### DATA FOR THIS TASK

* * *

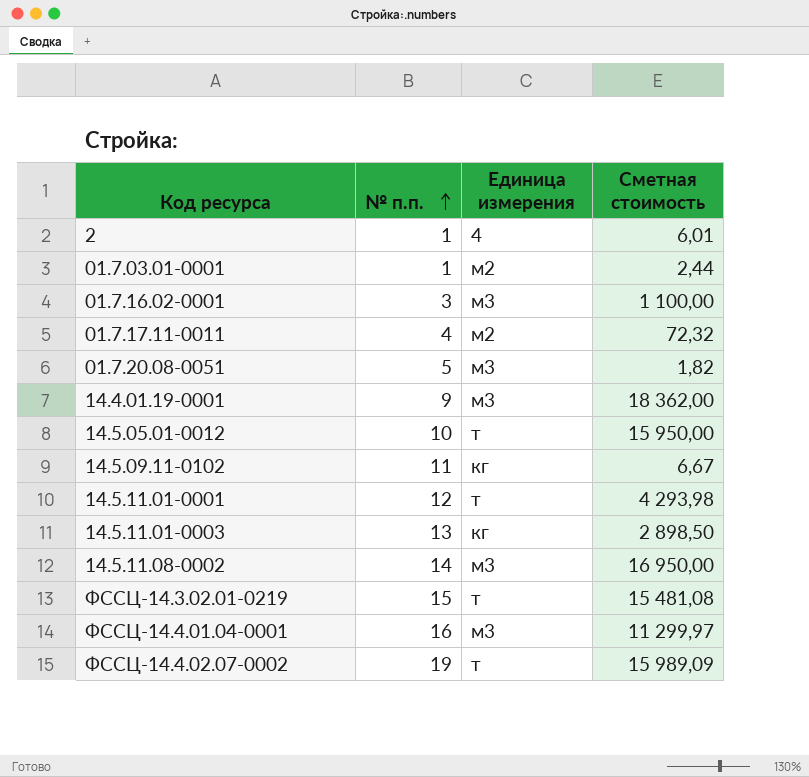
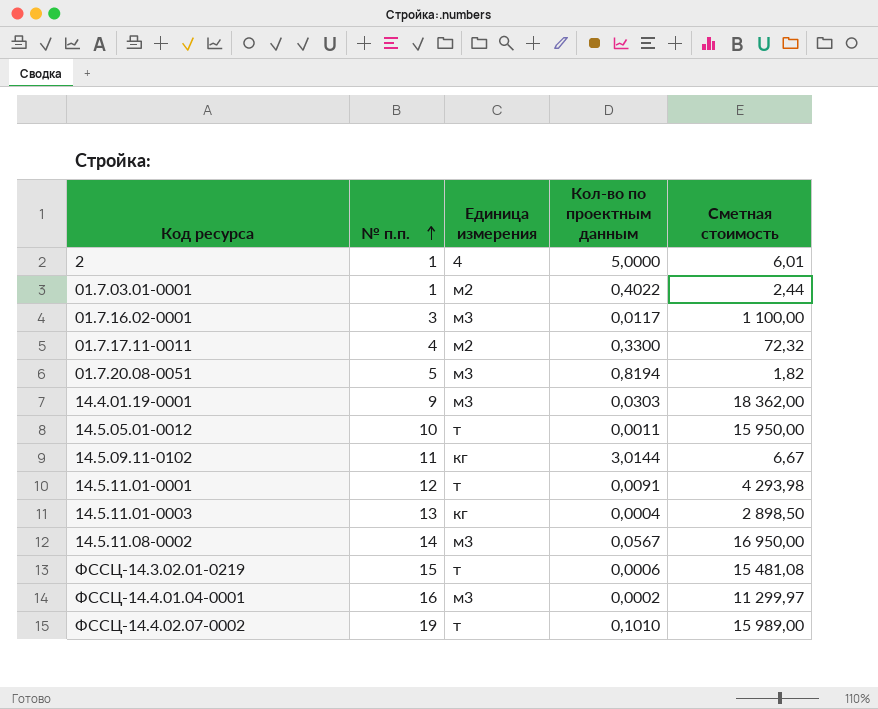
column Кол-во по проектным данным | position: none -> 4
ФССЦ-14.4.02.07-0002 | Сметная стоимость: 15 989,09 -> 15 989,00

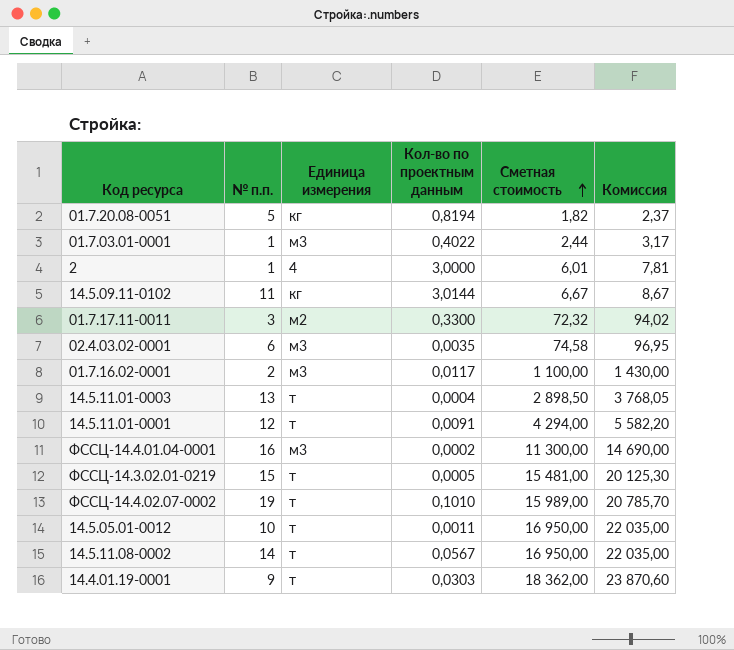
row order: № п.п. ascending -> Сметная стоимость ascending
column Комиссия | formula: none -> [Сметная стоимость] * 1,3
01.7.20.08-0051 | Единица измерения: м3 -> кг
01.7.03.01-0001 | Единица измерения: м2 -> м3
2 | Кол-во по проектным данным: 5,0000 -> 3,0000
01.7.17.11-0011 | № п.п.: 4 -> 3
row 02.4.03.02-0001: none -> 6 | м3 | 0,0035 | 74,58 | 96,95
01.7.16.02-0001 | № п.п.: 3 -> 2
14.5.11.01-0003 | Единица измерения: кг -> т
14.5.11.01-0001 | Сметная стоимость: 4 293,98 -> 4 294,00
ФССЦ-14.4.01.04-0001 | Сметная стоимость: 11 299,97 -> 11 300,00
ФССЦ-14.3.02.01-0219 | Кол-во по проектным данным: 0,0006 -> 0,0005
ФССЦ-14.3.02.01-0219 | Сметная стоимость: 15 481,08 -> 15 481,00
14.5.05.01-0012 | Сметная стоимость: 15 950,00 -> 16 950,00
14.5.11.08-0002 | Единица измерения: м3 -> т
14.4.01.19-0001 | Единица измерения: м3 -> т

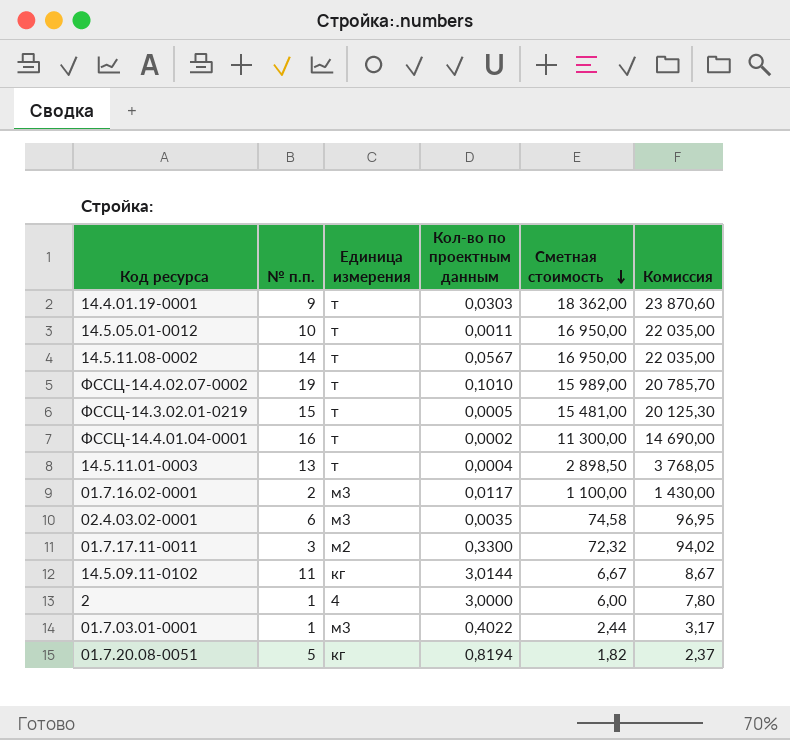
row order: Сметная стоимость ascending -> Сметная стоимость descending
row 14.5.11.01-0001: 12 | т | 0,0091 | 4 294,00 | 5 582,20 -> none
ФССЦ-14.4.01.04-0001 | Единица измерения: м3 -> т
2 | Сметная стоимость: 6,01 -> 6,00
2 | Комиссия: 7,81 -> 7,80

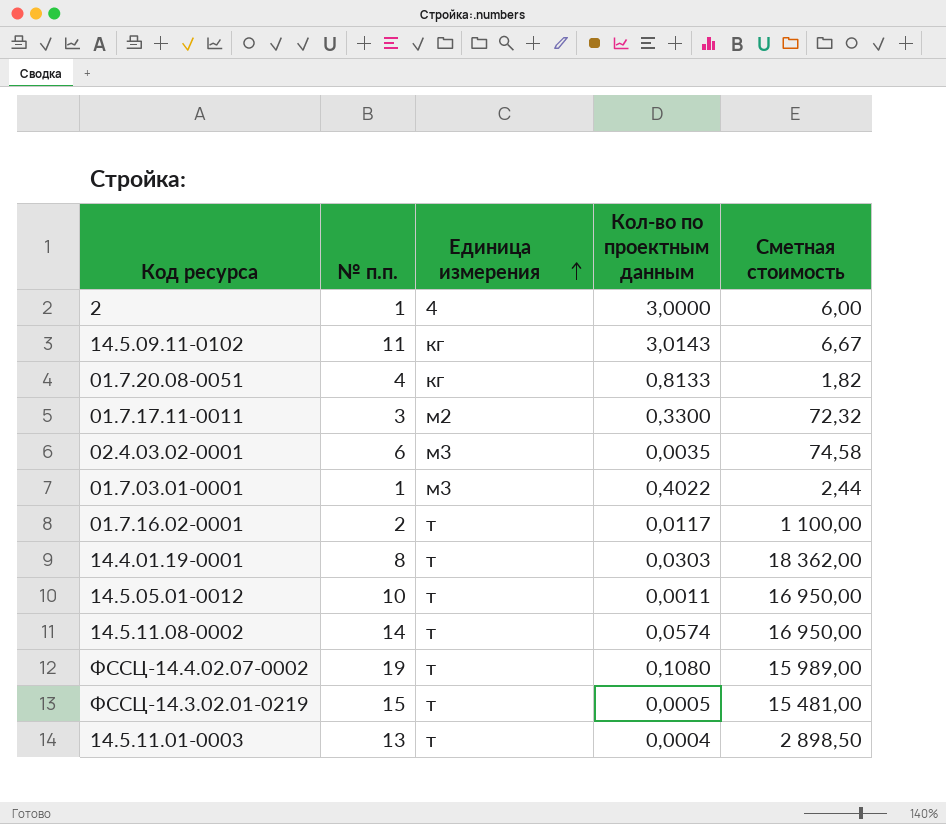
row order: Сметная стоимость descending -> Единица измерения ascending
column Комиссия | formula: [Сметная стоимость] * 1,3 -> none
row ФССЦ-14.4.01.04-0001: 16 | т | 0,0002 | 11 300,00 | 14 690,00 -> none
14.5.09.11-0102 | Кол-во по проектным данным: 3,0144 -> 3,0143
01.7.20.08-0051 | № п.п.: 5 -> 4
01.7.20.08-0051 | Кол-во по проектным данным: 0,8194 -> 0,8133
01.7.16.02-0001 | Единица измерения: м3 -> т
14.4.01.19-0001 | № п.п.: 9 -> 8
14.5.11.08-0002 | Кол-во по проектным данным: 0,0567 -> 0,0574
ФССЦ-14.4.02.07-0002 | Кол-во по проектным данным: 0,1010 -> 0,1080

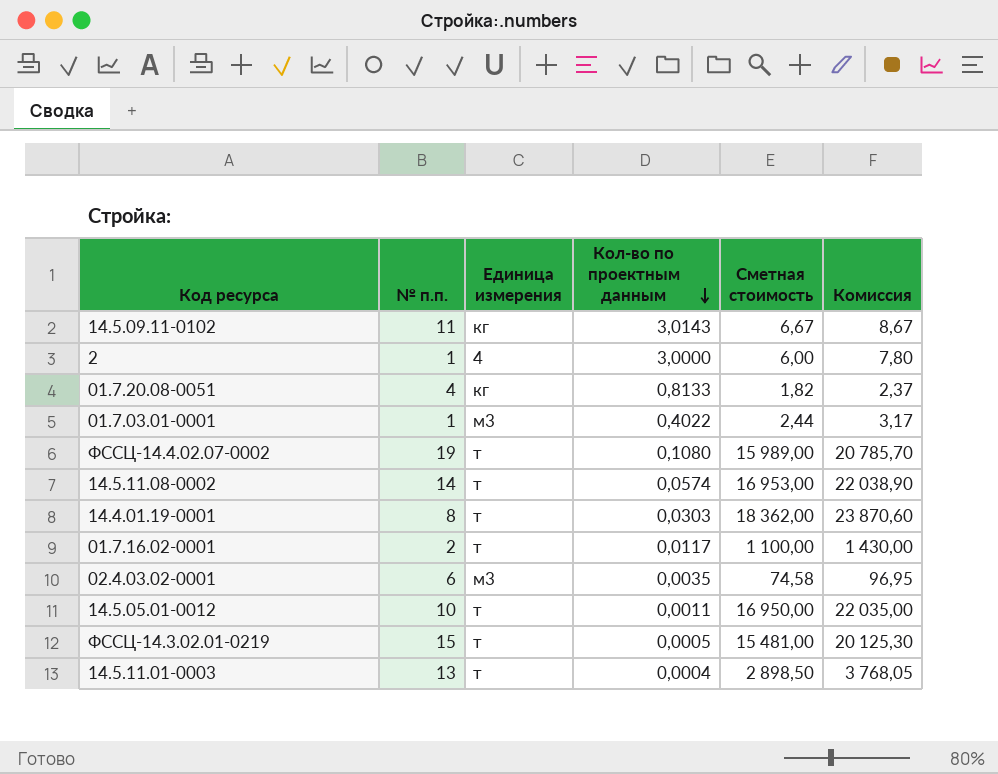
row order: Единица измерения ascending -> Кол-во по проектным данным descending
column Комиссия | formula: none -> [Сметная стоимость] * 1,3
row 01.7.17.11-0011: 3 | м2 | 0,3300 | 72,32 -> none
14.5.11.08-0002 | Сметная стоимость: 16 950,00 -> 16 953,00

* * *

### GOAL OF THE EXERCISE
Look above for the line containing "ФССЦ-14.4.02.07-0002 | Сметная" and the line containing "row 01.7.17.11-0011: 3", then reproduce both and everything between them exactly, pictures omitted.

### PROBLEM SOLUTION
ФССЦ-14.4.02.07-0002 | Сметная стоимость: 15 989,09 -> 15 989,00

row order: № п.п. ascending -> Сметная стоимость ascending
column Комиссия | formula: none -> [Сметная стоимость] * 1,3
01.7.20.08-0051 | Единица измерения: м3 -> кг
01.7.03.01-0001 | Единица измерения: м2 -> м3
2 | Кол-во по проектным данным: 5,0000 -> 3,0000
01.7.17.11-0011 | № п.п.: 4 -> 3
row 02.4.03.02-0001: none -> 6 | м3 | 0,0035 | 74,58 | 96,95
01.7.16.02-0001 | № п.п.: 3 -> 2
14.5.11.01-0003 | Единица измерения: кг -> т
14.5.11.01-0001 | Сметная стоимость: 4 293,98 -> 4 294,00
ФССЦ-14.4.01.04-0001 | Сметная стоимость: 11 299,97 -> 11 300,00
ФССЦ-14.3.02.01-0219 | Кол-во по проектным данным: 0,0006 -> 0,0005
ФССЦ-14.3.02.01-0219 | Сметная стоимость: 15 481,08 -> 15 481,00
14.5.05.01-0012 | Сметная стоимость: 15 950,00 -> 16 950,00
14.5.11.08-0002 | Единица измерения: м3 -> т
14.4.01.19-0001 | Единица измерения: м3 -> т

row order: Сметная стоимость ascending -> Сметная стоимость descending
row 14.5.11.01-0001: 12 | т | 0,0091 | 4 294,00 | 5 582,20 -> none
ФССЦ-14.4.01.04-0001 | Единица измерения: м3 -> т
2 | Сметная стоимость: 6,01 -> 6,00
2 | Комиссия: 7,81 -> 7,80

row order: Сметная стоимость descending -> Единица измерения ascending
column Комиссия | formula: [Сметная стоимость] * 1,3 -> none
row ФССЦ-14.4.01.04-0001: 16 | т | 0,0002 | 11 300,00 | 14 690,00 -> none
14.5.09.11-0102 | Кол-во по проектным данным: 3,0144 -> 3,0143
01.7.20.08-0051 | № п.п.: 5 -> 4
01.7.20.08-0051 | Кол-во по проектным данным: 0,8194 -> 0,8133
01.7.16.02-0001 | Единица измерения: м3 -> т
14.4.01.19-0001 | № п.п.: 9 -> 8
14.5.11.08-0002 | Кол-во по проектным данным: 0,0567 -> 0,0574
ФССЦ-14.4.02.07-0002 | Кол-во по проектным данным: 0,1010 -> 0,1080

row order: Единица измерения ascending -> Кол-во по проектным данным descending
column Комиссия | formula: none -> [Сметная стоимость] * 1,3
row 01.7.17.11-0011: 3 | м2 | 0,3300 | 72,32 -> none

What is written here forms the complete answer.